Out on the water, a Red-faced Cormorant:





and some Harlequin Ducks:




Helen took this snap of Stefan, Claudia and I as we headed back to the 4x4 from this point:


It turns out the morning weather was unusually pleasant, reaching a balmy 33F, so we all looked quite warm. Our next stop was an exposed cliff face, spotting first Steller's Eider, two flying past, then a big raft of some 300 or so King Eider:

The wind was really howling over the cliffs off the sea making it a very uncomfortable spot. No sign of the previous day's Fox Sparrow but the 'beachmaster' seals were taking up residence ahead of the coming breeding season:

We finished off on the point and headed back in land, spotting an Arctic Fox:





Being the end of a hard winter and with the temperature mostly around freezing, the frozen carcasses of foxes that didn't make it through the winter far outnumbered the number of lives foxes we spotted.

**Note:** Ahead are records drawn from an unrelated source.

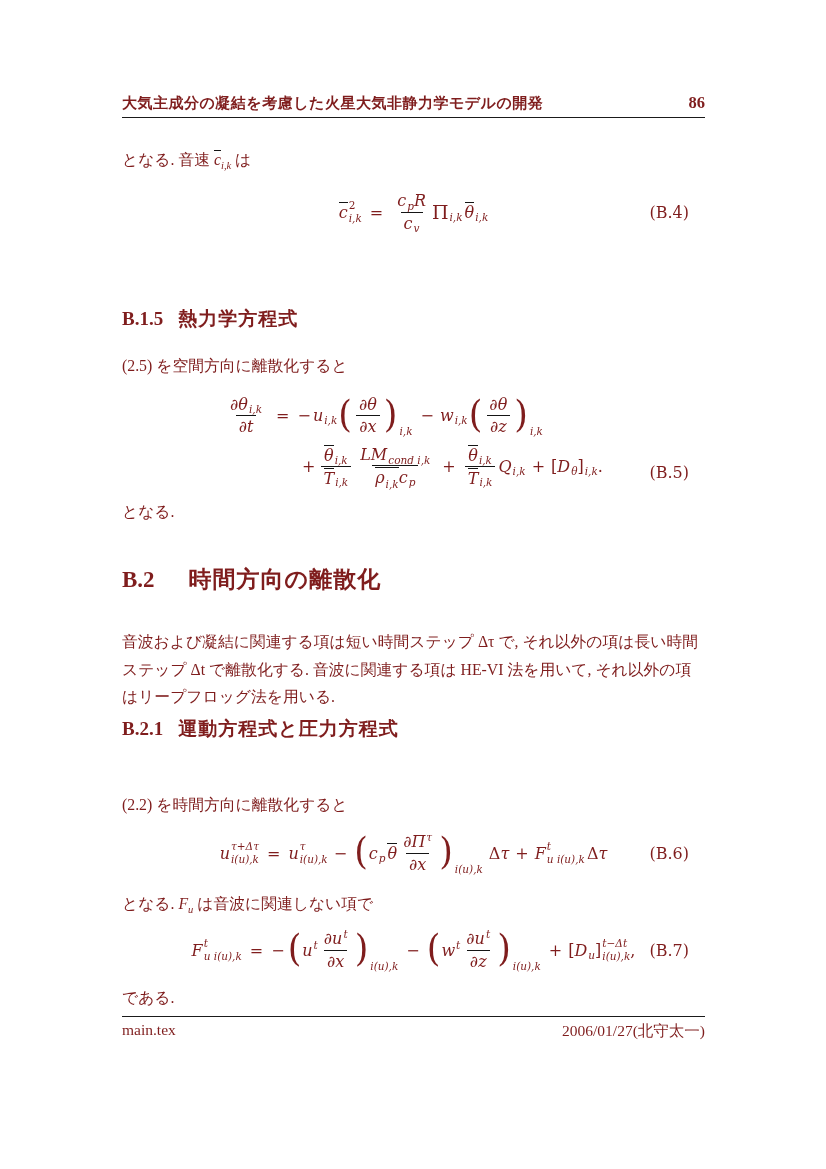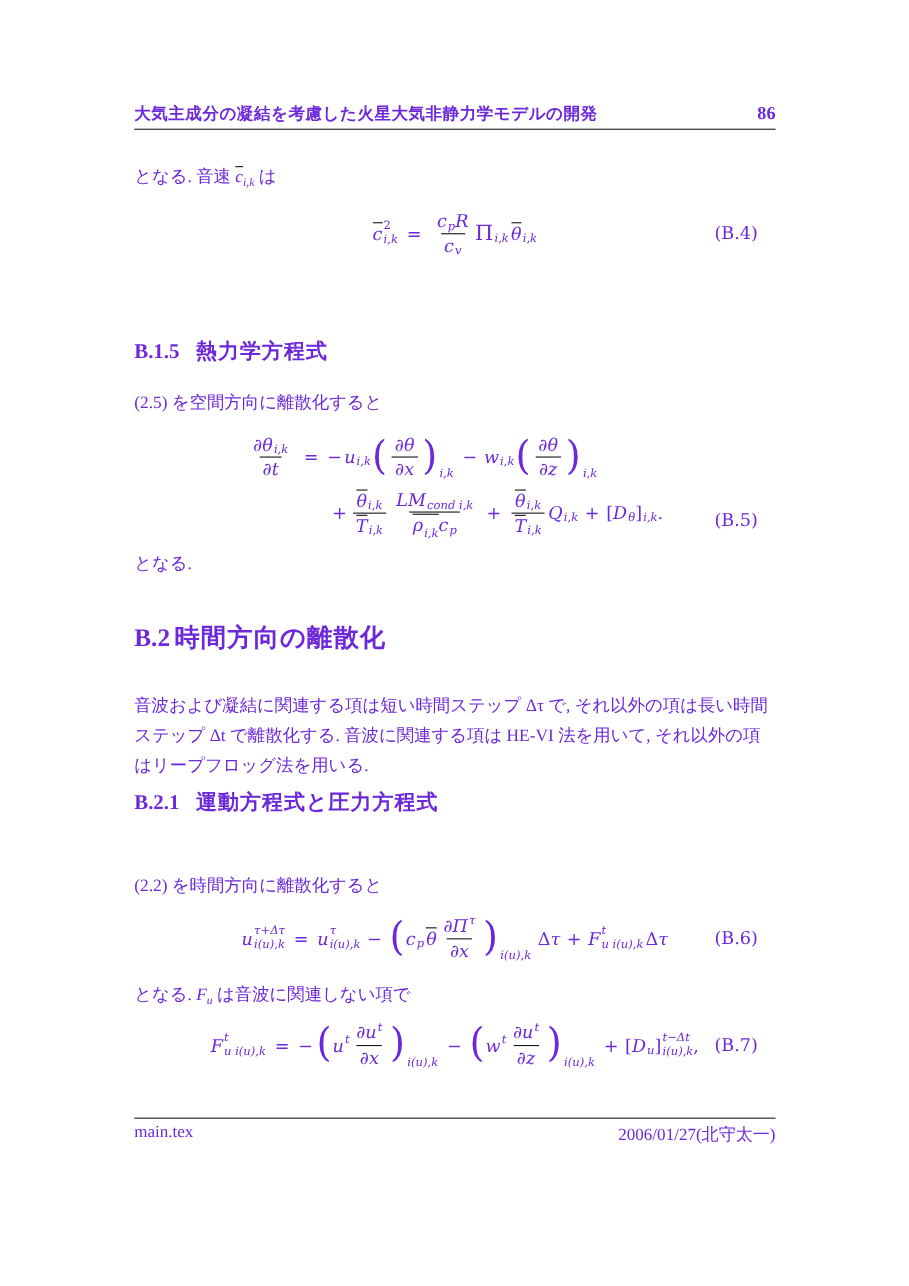--- a/index.html
+++ b/index.html
@@ -1,19 +1,19 @@
 <!DOCTYPE html>
 <html><head>
 <meta charset="utf-8">
 <style>
   * { box-sizing: border-box; }
   html, body { margin:0; padding:0; background:#ffffff; }
   .page {
     position:relative; width:826px; height:1169px; background:#ffffff;
-    color:#6d28d9; font-family:"Liberation Serif","DejaVu Serif",serif;
+    color:#7f1d1d; font-family:"Liberation Serif","DejaVu Serif",serif;
     overflow:hidden;
   }
   .abs { position:absolute; left:122px; width:583px; }
 
   
   .header { top:93px; display:flex; justify-content:space-between; align-items:flex-end;
             border-bottom:1.4px solid #1a1a1a; padding-bottom:4px; }
   .header-title { font-family:"Liberation Sans","DejaVu Sans",sans-serif; font-weight:600;
                   font-size:15px; letter-spacing:0.5px; white-space:nowrap; }
   .header-page { font-weight:700; font-size:16.5px; }
@@ -21,21 +21,21 @@
             display:flex; justify-content:space-between; font-size:15.5px; }
 
   
   .jtext { font-size:15.8px; white-space:nowrap; }
 
   
   .h3 { font-size:19px; font-weight:700; white-space:nowrap; }
   .h3 .sec-label { margin-right:15px; }
   .h3 .sec-title { font-family:"Liberation Sans","DejaVu Sans",sans-serif; letter-spacing:1px; }
   .h2 { font-size:23px; font-weight:700; white-space:nowrap; }
-  .h2 .sec-label { margin-right:4px; }
+  .h2 .sec-label { margin-right:34px; }
   .h2 .sec-title { font-family:"Liberation Sans","DejaVu Sans",sans-serif; letter-spacing:1px; }
 
   
   .eq { display:flex; align-items:center; justify-content:center;
         font-size:16px; font-family:"DejaVu Serif","Liberation Serif",serif; }
   .eqnum { position:absolute; right:16px; top:50%; transform:translateY(-50%);
            font-style:normal; font-size:16px; }
   .eqnum-low { top:auto; bottom:12px; transform:none; }
   .mrow { display:inline-flex; align-items:center; white-space:nowrap; }
   .eq5stack { display:flex; flex-direction:column; align-items:flex-start; gap:7px; }
@@ -297,19 +297,20 @@
         <span class="up">]</span>
         <span class="ssk">
           <span>t−Δt</span>
           <span>i(u),k</span>
         </span>
         <span class="up">,</span>
     </span>
     <span class="eqnum">(B.7)</span>
   </div>
 
+  <div class="abs jtext" style="top:988px">である.</div>
 
   <div class="abs footer">
     <span>main.tex</span>
     <span>2006/01/27(北守太一)</span>
   </div>
 
 </div>
 
 </body></html>

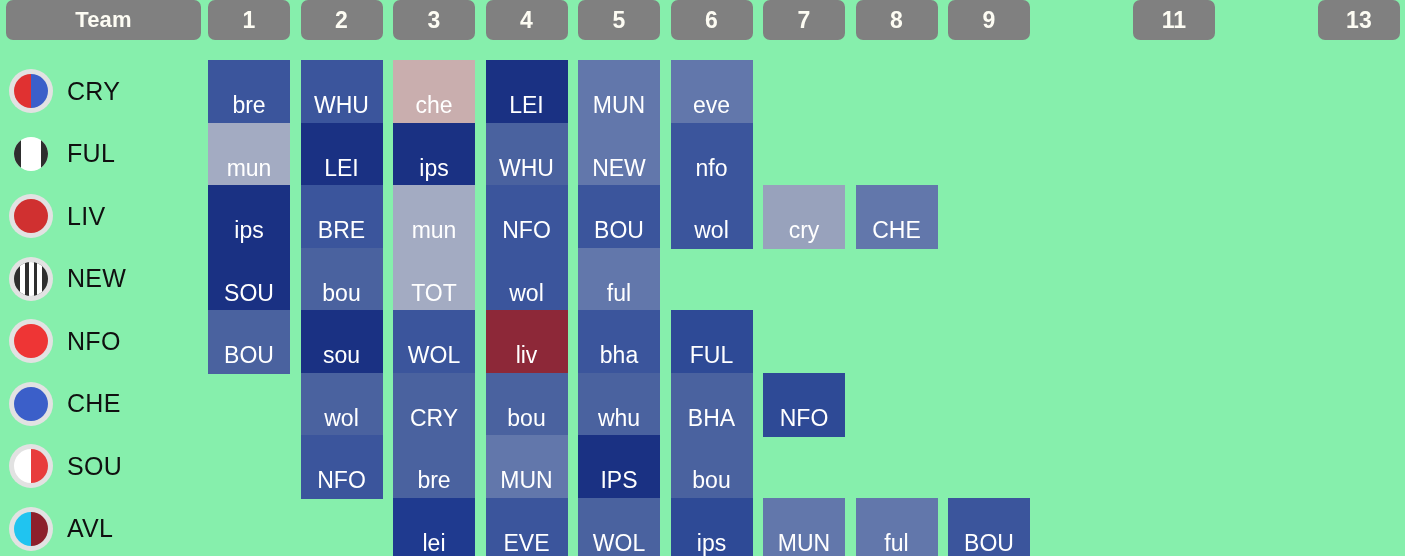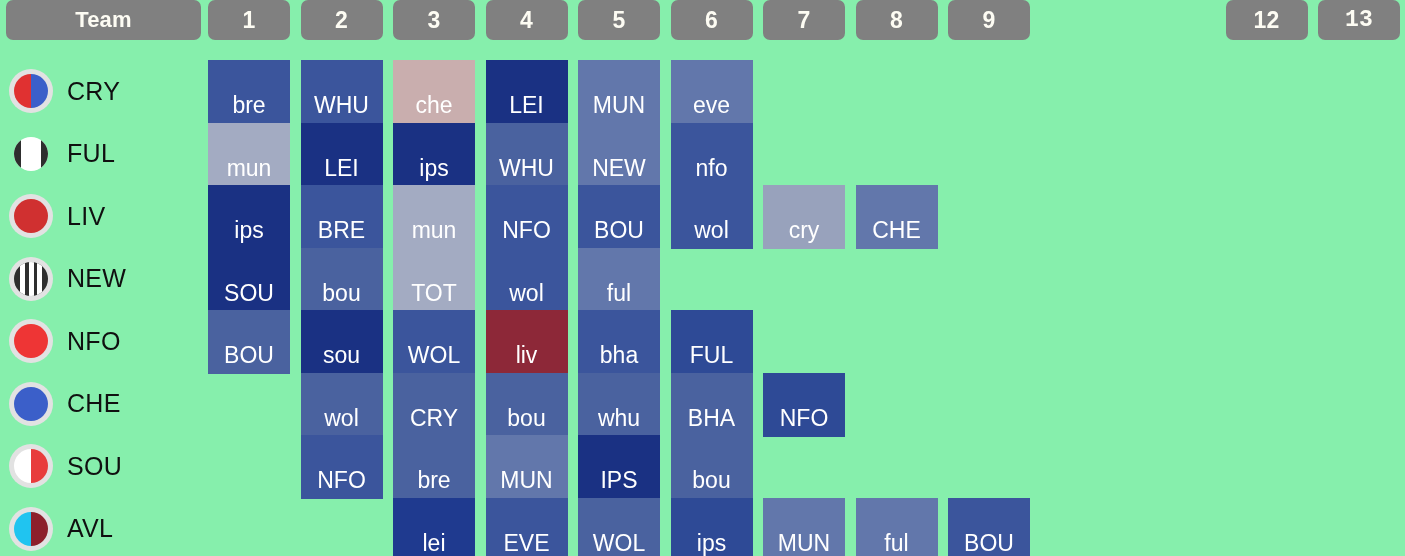--- a/index.html
+++ b/index.html
@@ -122,22 +122,22 @@
       <div class="hcell team-head">Team</div>
       <div class="hcell" style="left: 208px; width: 82px;">1</div>
       <div class="hcell" style="left: 300.5px; width: 82px;">2</div>
       <div class="hcell" style="left: 393px; width: 82px;">3</div>
       <div class="hcell" style="left: 485.5px; width: 82px;">4</div>
       <div class="hcell" style="left: 578px; width: 82px;">5</div>
       <div class="hcell" style="left: 670.5px; width: 82px;">6</div>
       <div class="hcell" style="left: 763px; width: 82px;">7</div>
       <div class="hcell" style="left: 855.5px; width: 82px;">8</div>
       <div class="hcell" style="left: 948px; width: 82px;">9</div>
-      <div class="hcell" style="left: 1225.5px; width: 82px;">12</div>
-      <div class="hcell" style="left: 1318px; width: 82px; font-family: Liberation Mono, monospace;">13</div>
+      <div class="hcell" style="left: 1133px; width: 82px;">11</div>
+      <div class="hcell" style="left: 1318px; width: 82px;">13</div>
     </div>
   <div id="body-rows">
       <div class="row" style="top: 60px;">
         <div class="team-label-wrap">
           <span class="badge">
             <span class="inner">
               <span class="half-l" style="background: rgb(224, 49, 49);"></span>
               <span class="half-r" style="background: rgb(59, 95, 201);"></span>
             </span>
           </span>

One of the most common birds on the Island, along with the Rosy-Finches, are Lapland Longspurs:


We stopped off at some cliffs and approached them using the path. To one side a Winter Wren, again of the Island sub-species (and hopefully soon to be recognised as a distinct species) sang:




On the cliffs, two species of Murres, the Common Murre, which we call the Common Guillemot and the Long-billed Murre, distinguished by the white line on the bill and being black and white as opposed to brown and white:



Parakeet Auklets:



Crested Auklets:



Helen's new favourite bird because it looks so comical:





Parakeet Auklets and Least Auklets:






A pair of Least Auklets (apparently the most common bird in the Bering Sea):




and, for me, the star of this particular show, the Tufted Puffin:





Offshore, as well as large numbers of the birds seen on the cliffs, a small group of Glaucous Gulls flew by:




As did the odd Black-legged Kittiwake:



As the weather deteriorated, low cloud, fog and mist rolled in to reduce visibility, and after a stop at the tour company's offices for a much-needed hot drink and a quick tour around the island museum, we headed back inland, towards the crab pots, stopping to photograph this Long-tailed Duck drake:



At the crab pots as the snow mist started (we now know what this is - think snow, with the snowflakes melted and re-frozen to form minute ice pellets, blowing horizontally into your face and eyes and with a consistent temperature around -10 Celsius). We did, however, locate two migrants blown off course, both male Varied Thrushes:



Also in and around the crab pots, a pair of Hoary Redpolls:





Every bird seen was a new species. As well as those photographed and described we added a number of others to both the holiday list and the life list. Fantastic and bloody freezing! Stefan and Claudia dropped us back at the hotel for lunch and for Helen to add about another three layers before we went out again after lunch.